Publicado 14/04/2021 11:15
Rio - "Eu não vejo a hora de ver a minha tia. Sei que estamos na pandemia, mas eu quero poder dar um abraço apertado nela". O desabafo, em tom de alívio, é da dona de casa Raquel Rodrigues de Castro Belfort, sobrinha da aposentada Maria das Graças de Sousa Rodrigues, de 75 anos, resgatada nesta terça-feira (14) pela Polícia Civil, depois de ficar em cárcere privado em uma casa na Praia da Brisa, em Pedra de Guaratiba, Zona Oeste do Rio. Em sua primeira noite, após anos de maus tratos, a idosa dormiu em uma cama quente, diferente daquela sem colchão encontrada em seu quarto, na casa de parentes na Zona Norte do Rio.
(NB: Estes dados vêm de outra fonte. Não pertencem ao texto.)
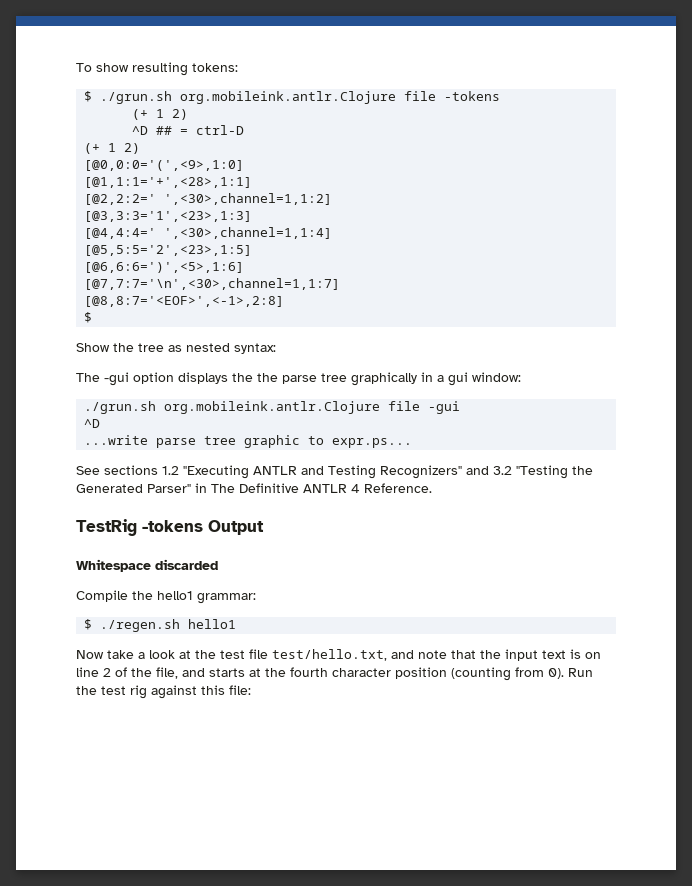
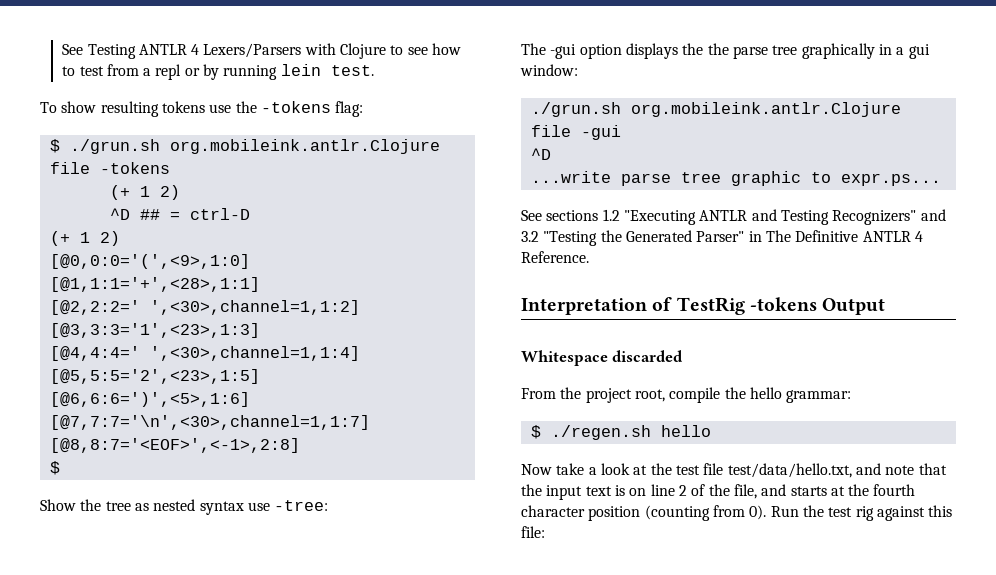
- To show resulting tokens:
+ See Testing ANTLR 4 Lexers/Parsers with Clojure to see how to test from a repl or by running lein test.
+ To show resulting tokens use the -tokens flag:
- Show the tree as nested syntax:
+ Show the tree as nested syntax use -tree:
- TestRig -tokens Output
+ Interpretation of TestRig -tokens Output
- Compile the hello1 grammar:
+ From the project root, compile the hello grammar:
- $ ./regen.sh hello1
+ $ ./regen.sh hello
- Now take a look at the test file test/hello.txt, and note that the input text is on line 2 of the file, and starts at the fourth character position (counting from 0).
+ Now take a look at the test file test/data/hello.txt, and note that the input text is on line 2 of the file, and starts at the fourth character position (counting from 0).

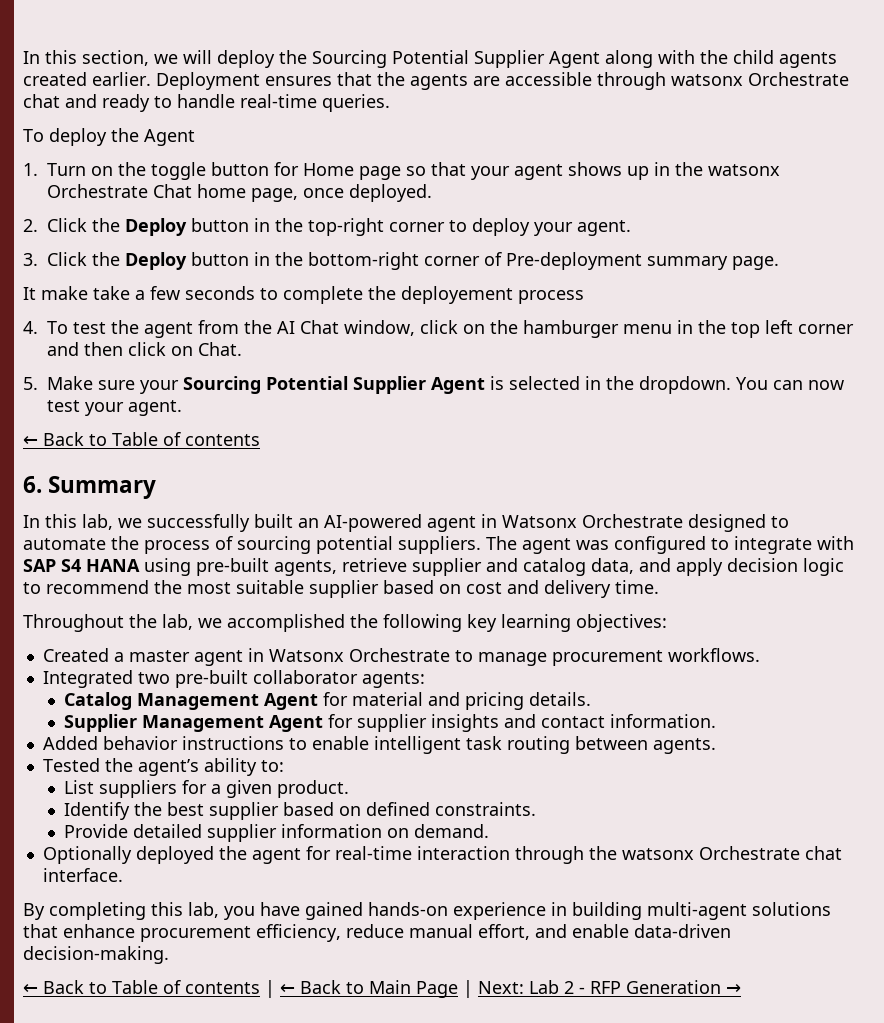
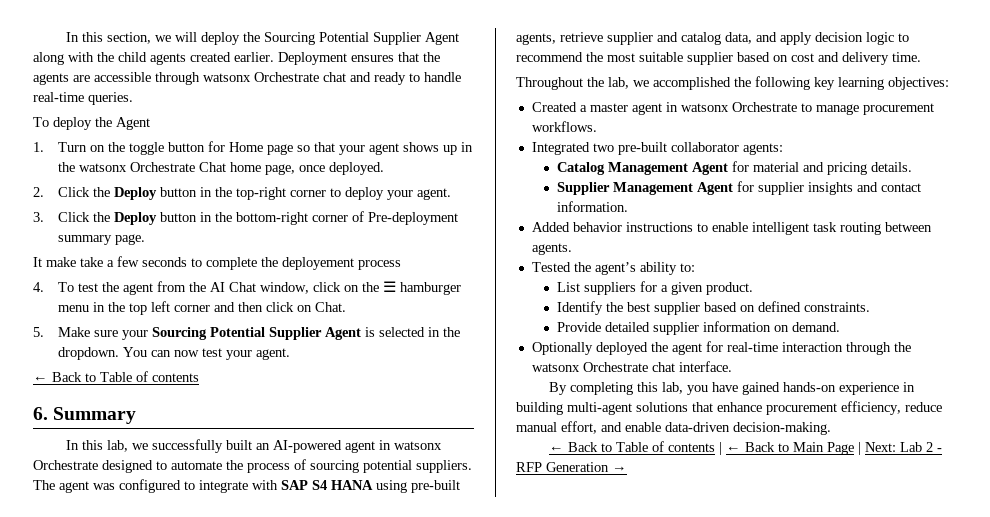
- 4. To test the agent from the AI Chat window, click on the hamburger menu in the top left corner and then click on Chat.
+ 4. To test the agent from the AI Chat window, click on the ☰ hamburger menu in the top left corner and then click on Chat.
- In this lab, we successfully built an AI-powered agent in Watsonx Orchestrate designed to automate the process of sourcing potential suppliers.
+ In this lab, we successfully built an AI-powered agent in watsonx Orchestrate designed to automate the process of sourcing potential suppliers.
- Created a master agent in Watsonx Orchestrate to manage procurement workflows.
+ Created a master agent in watsonx Orchestrate to manage procurement workflows.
Pela manhã, tomou uma caneca de leite e comeu biscoitos.
"Ela é uma pessoa de bom coração. Assim que acordou se mostrou preocupada com a dona da casa e com o cachorros. Queria dar comida para os cachorros e medicar a outra senhora", contou uma vizinha que ajudou a família no resgate.
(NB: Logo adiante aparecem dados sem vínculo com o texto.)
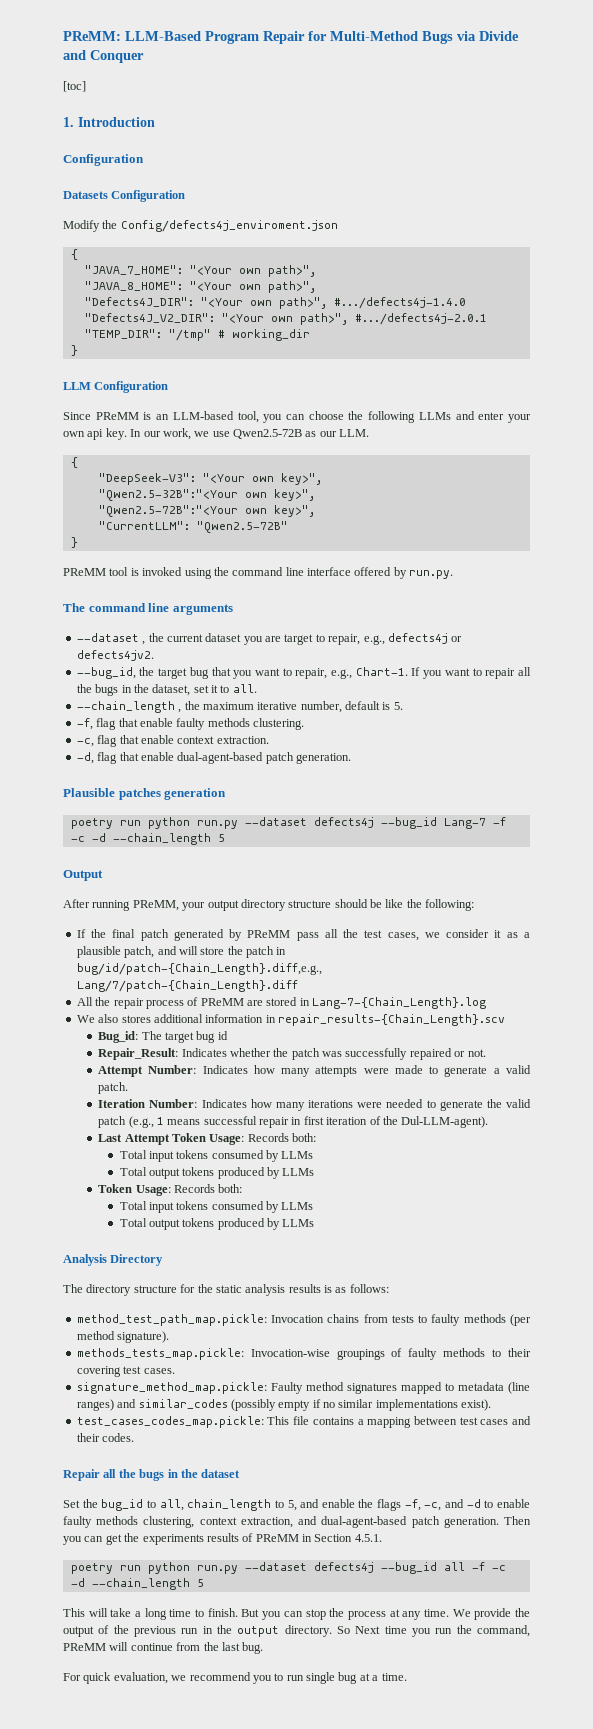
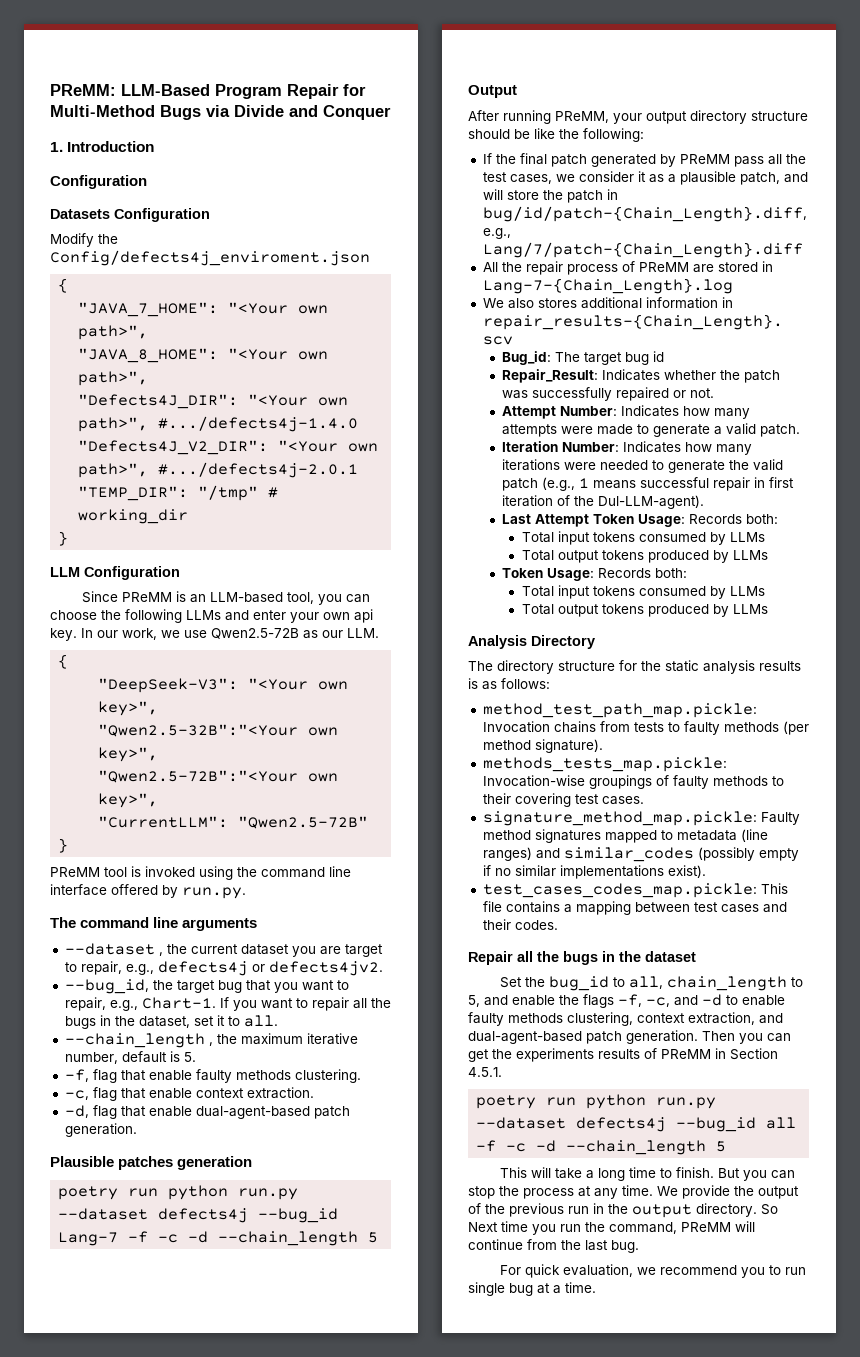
- [toc]

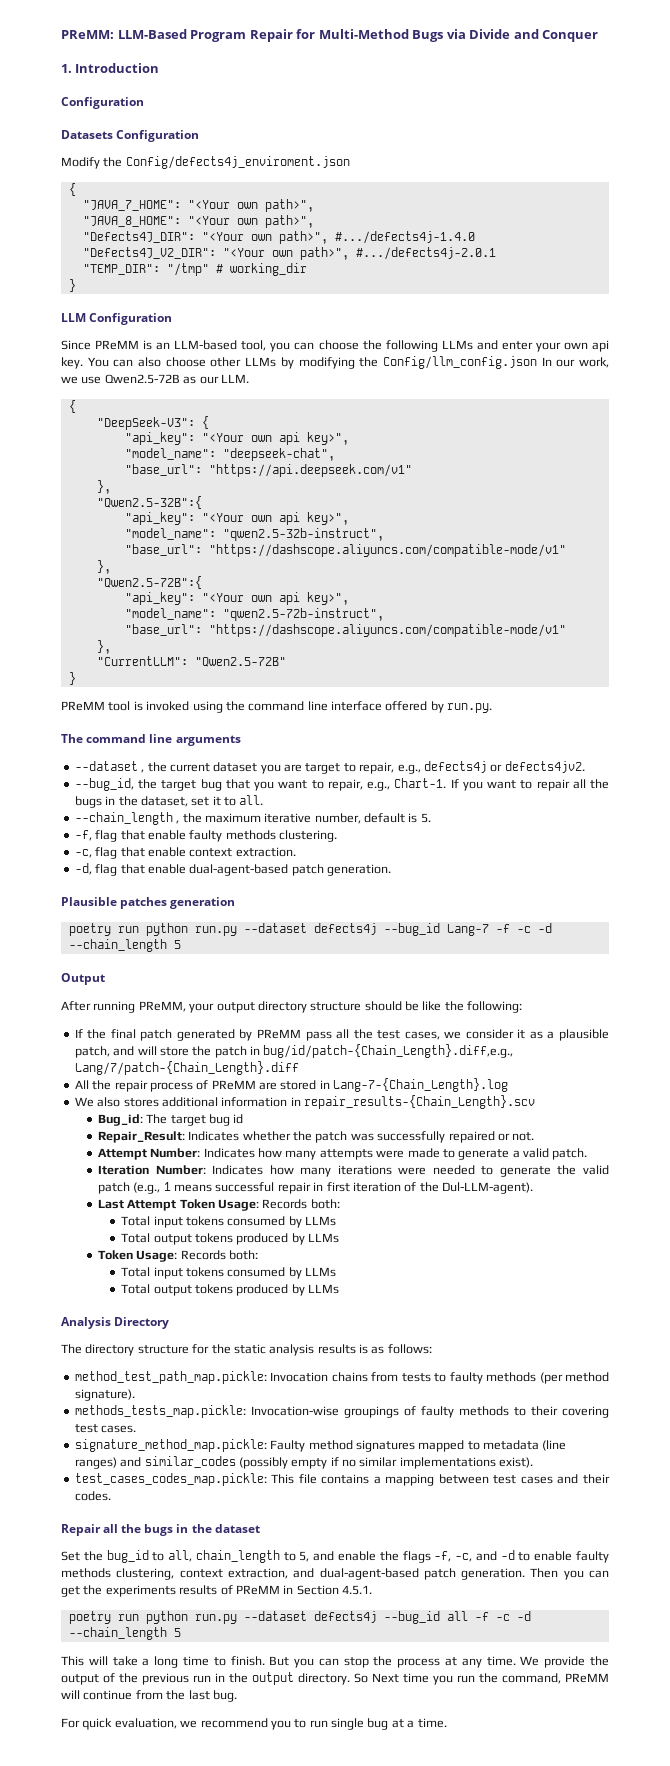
- In our work, we use Qwen2.5-72B as our LLM.
+ You can also choose other LLMs by modifying the Config/llm_config.json In our work, we use Qwen2.5-72B as our LLM.
- "DeepSeek-V3": "<Your own key>",
- "Qwen2.5-32B":"<Your own key>",
- "Qwen2.5-72B":"<Your own key>",
+ "DeepSeek-V3": {
+ "api_key": "<Your own api key>",
+ "model_name": "deepseek-chat",
+ "base_url": "https://api.deepseek.com/v1"
+ },
+ "Qwen2.5-32B":{
+ "api_key": "<Your own api key>",
+ "model_name": "qwen2.5-32b-instruct",
+ "base_url": "https://dashscope.aliyuncs.com/compatible-mode/v1"
+ },
+ "Qwen2.5-72B":{
+ "api_key": "<Your own api key>",
+ "model_name": "qwen2.5-72b-instruct",
+ "base_url": "https://dashscope.aliyuncs.com/compatible-mode/v1"
+ },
Na próxima segunda-feira a família desembarca no Rio e vai levar a aposentada de volta para a terra natal.
A história para encontrar Maria das Graças poderia virar um roteiro de filme. Irmã mais nova de outras duas irmãs, também Marias - Maria de Nazaré (já falecida) e Maria da Conceição Rodrigues de Castro, de 80 anos -, Maria das Graças saiu de casa ainda moça, em uma cidade no interior de São Luís do Maranhão, para trabalhar e mandar dinheiro para a mãe, na época muito doente.
Em 1969, desembargou no Rio Grande do Sul. Anos depois, depois de terminar um noivado, veio para o Rio de janeiro, em 1982, quando encontrou com a irmã Maria de Nazaré. Seu último contato com a única irmã, Maria da Conceição, que ainda estava com a família no Maranhão foi em 1993, quando recebeu a notícia da morte da mãe. Depois disso, o paradeiro de Maria das Graças se tornou um mistério para a família.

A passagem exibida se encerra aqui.